OK, maybe I should document that the sudo way has its difficulties.

In general, you can use any event(s) and groups available with the same code. That's the benefit of configuring LIKWID "from the outside": instrument&compile once and measure whatever you want. Unfortunately, there is no ENERGY group for Nvidia GPUs yet. It requires a different library (NVML). There are some code fragments but nothing usable yet.

TomTheBear commented 1 year ago

I added some infos here: https://github.com/RRZE-HPC/likwid/wiki/likwid-perfctr#nvidia-gpu-permissions

andy295 commented 1 year ago

I'm probably going out of the topic, I'm sorry, but I would like to understand if it's possible to do what I have in mind, otherwise I'm wasting my time.

Basically I'm going to train an RNN model, and by using PyLikwid I would like to measure the power consumption of specific parts of the training.

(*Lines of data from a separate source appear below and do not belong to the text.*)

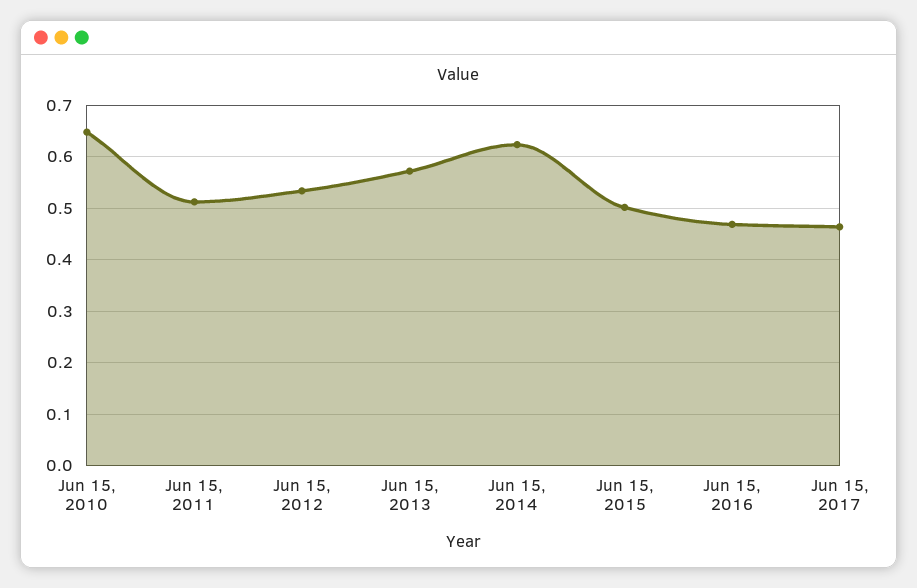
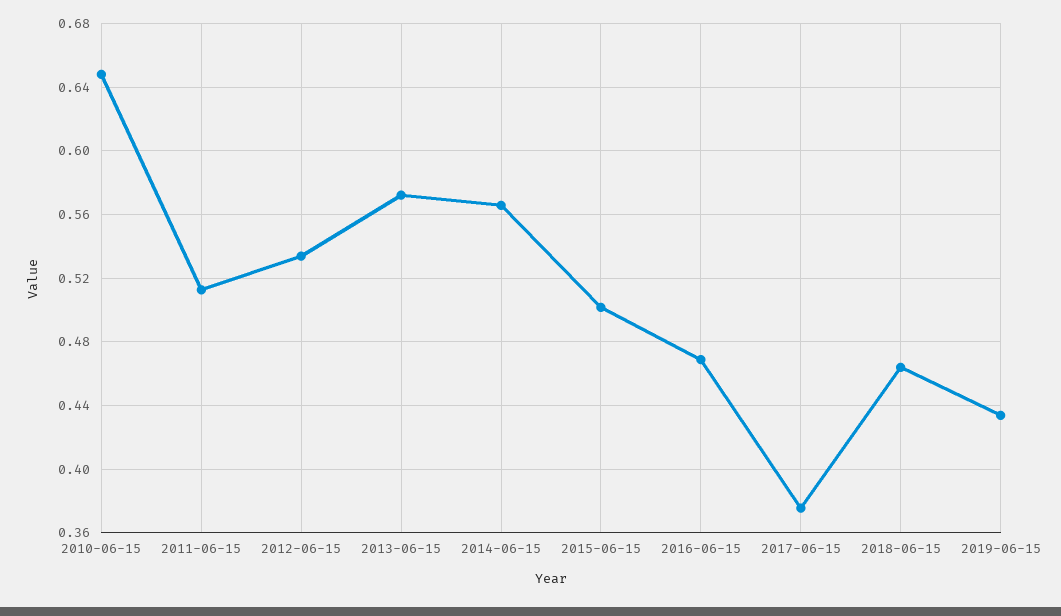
Jun 15, 2014: 0.62 -> 0.565
Jun 15, 2017: 0.46 -> 0.375
2018-06-15: none -> 0.465
2019-06-15: none -> 0.435

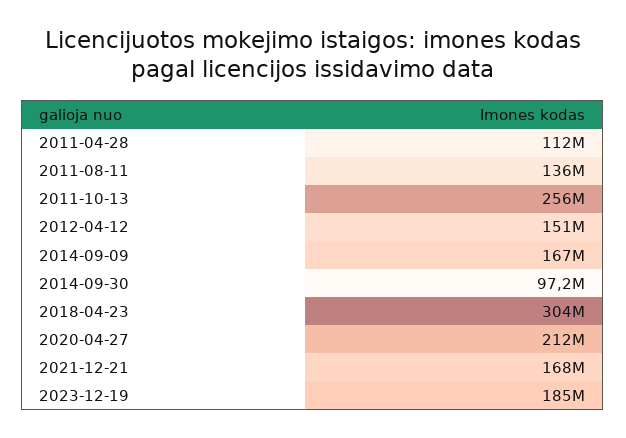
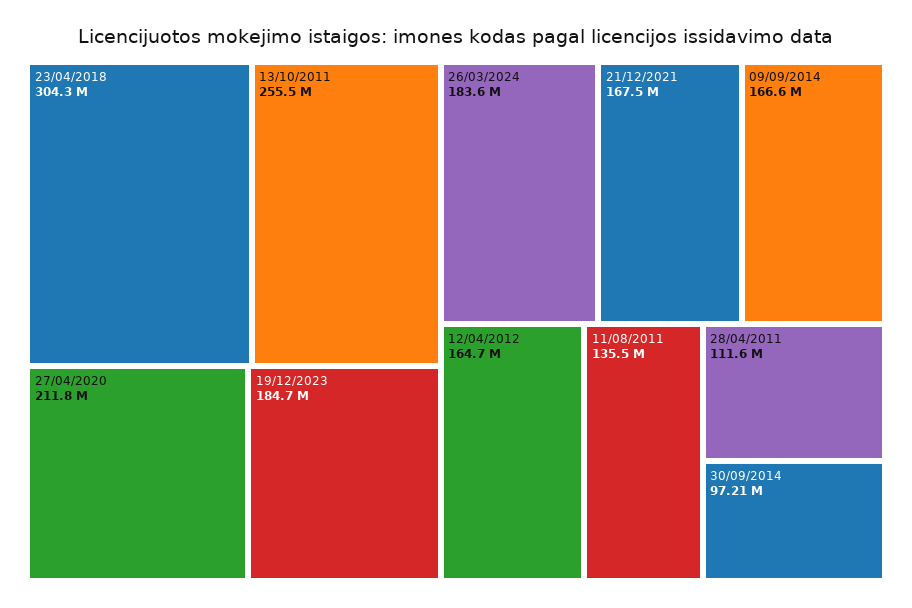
2012-04-12: 151000000 -> 164700000
26/03/2024: none -> 183600000

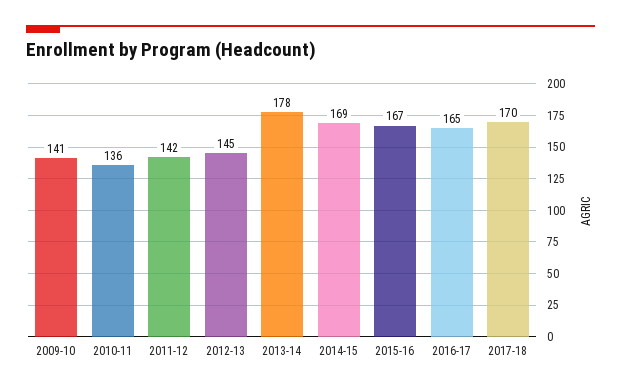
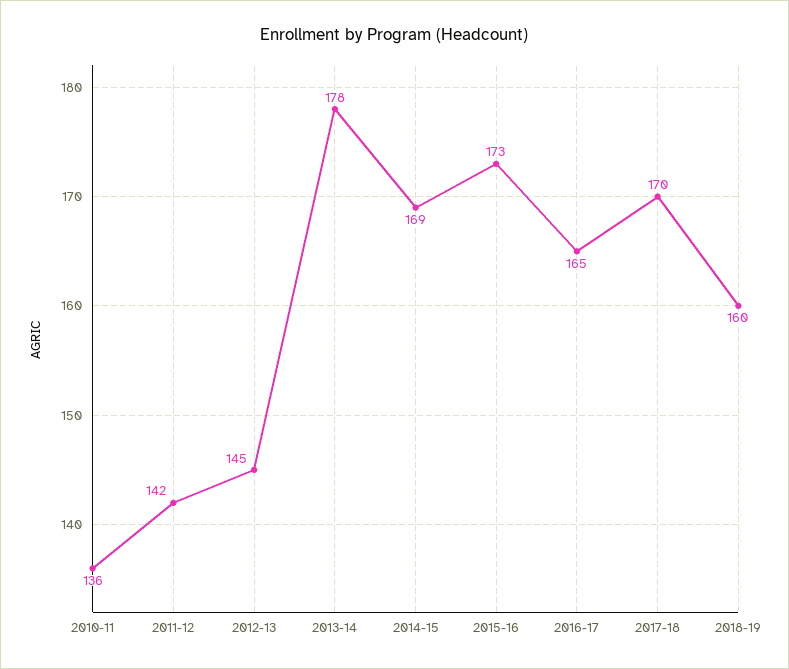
2009-10: 141 -> none
2015-16: 167 -> 173
2018-19: none -> 160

If you say that the ENERGY group is not available for the Nvidia GPUs, I assume that I cannot do this kind of experiment. Is my assumption correct?

TomTheBear commented 1 year ago

You learn something, so no time wasted.

Unfortunately, you cannot do that at the moment with LIKWID but it will be generally challenging. As far as I remember, you do not get energy measurements (Joules) from the Nvidia libraries only power (Watt). So you cannot take a sample in the beginning of your training parts and one in the end to calculate power consumption of your kernel. Please check yourself to be sure.

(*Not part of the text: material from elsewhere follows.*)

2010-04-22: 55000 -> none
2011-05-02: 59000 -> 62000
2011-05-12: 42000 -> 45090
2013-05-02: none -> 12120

TomTheBear commented 1 year ago

Nsight Perf SDK uses CUPTI or Cupti/PerfWorks under the hood. It seems Nsight Perf is more for the graphics pipelines while NVIDIA Nsight Compute is for computing. Since those are vendor tools, they should provide you with all functionality.

No, the Nvidia NVML library with the power readings is not yet supported.